PRINCIPLE OF EQUALITY

The resolution stresses, moreover, that “it has been proven” that another patient before had been operated with “surgery without blood” in a public hospital and that different health centers of the Catalan capital has protocols of action in those cases. The court argues that the Administration did not “explore” the possibility of such surgery being performed outside Catalonia, “being relevant that the national health system is based on the principle of equality.”

The ruling also includes the letter sent by the Síndic de Greuges to the woman’s son in which it explained that the Sindic had received other complaints for the same situation for which it had recommended to the Health Administration to offer citizens alternatives to treatment with blood transfusion Or referral to hospitals where they could be operated using this technique. The Catalan Ombudsman, according to the court, repeatedly reiterated information on Victoria PB’s request. The Servei Català de la Salut did not inform him until April 2012 (after the operation) that he had no specialized health center to which he could refer To the patient. The answer came late.

Hard Encounters with justice
In October 2008, a Ferrol judge authorized physicians at a public hospital in the city to perform a blood transfusion to a patient who was opposed to this treatment for being a Jehovah’s Witness. And if they did not perform this operation, the patient could die. Given the urgency of the situation, the magistrate telephonically authorized the doctors to do what they considered necessary to save the life of the man. He then issued a ruling confirming that decision. Other judges have similarly resolved similar petitions.

In July 2002, the Constitutional Court overturned the conviction for homicide crimes against Jehovah’s Witness parents who refused doctors to give their son a blood transfusion, who was injured after falling off a bicycle and, in the end, passed away. The high court held in the sentence that the parents’ action was “protected by the right to religious freedom”, which was violated by the sentence that condemned them. The events occurred in September 1994 is the Horean population of Ballobar.
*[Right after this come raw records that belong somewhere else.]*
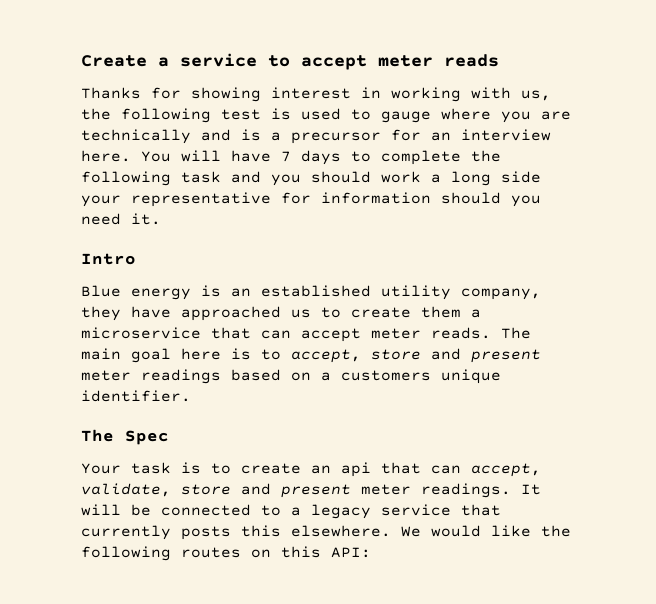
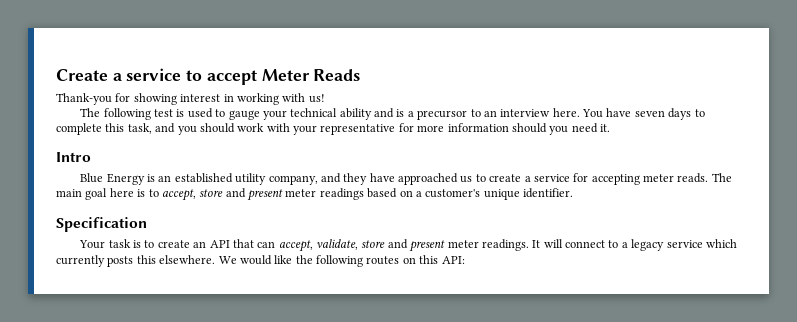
[378,54,499,67] [81,87,141,99] meter reads // Thanks -> [261,69,361,81] [56,93,112,105] Meter Reads // Thank-you
[521,90,551,101] [81,108,111,120] us, the -> [308,94,325,103] [80,108,101,117] us! // The
[441,108,571,123] [81,129,191,144] where you are technically -> [262,108,372,120] your technical ability
[391,129,421,141] for -> [470,109,481,117] to
[181,150,501,165] [81,171,221,186] will have 7 days to complete the following task -> [606,108,705,120] [56,123,152,135] have seven days to complete this task,
[431,171,541,186] a long side -> [266,123,290,132] with
(311, 198) none -> [417,125,445,132] more
[131,288,191,300] energy -> [106,173,145,185] Energy
(541, 294) none -> [320,173,341,183] and
[421,306,481,318] [81,327,361,342] them a microservice that can accept -> [524,173,640,185] a service for accepting
[341,370,431,381] customers -> [425,189,481,198] customer's
[81,429,169,445] The Spec -> [56,217,147,232] Specification
[341,462,371,477] api -> [209,240,230,248] API
[131,504,251,516] be connected -> [565,240,606,248] connect
[461,504,501,516] that -> [705,239,737,248] which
The High Court of Justice of Catalonia exempted in 1998 the Administration to pay the medical bill of a marriage that professed the same religion and that went to a private clinic because the public hospital Arnau de Vilanova de Lleida did not offer an alternative treatment to a blood transfusion. The patient was a premature child of the couple. Years earlier, in Seville, a judge withdrew parental rights to parents for vetoing a transfusion.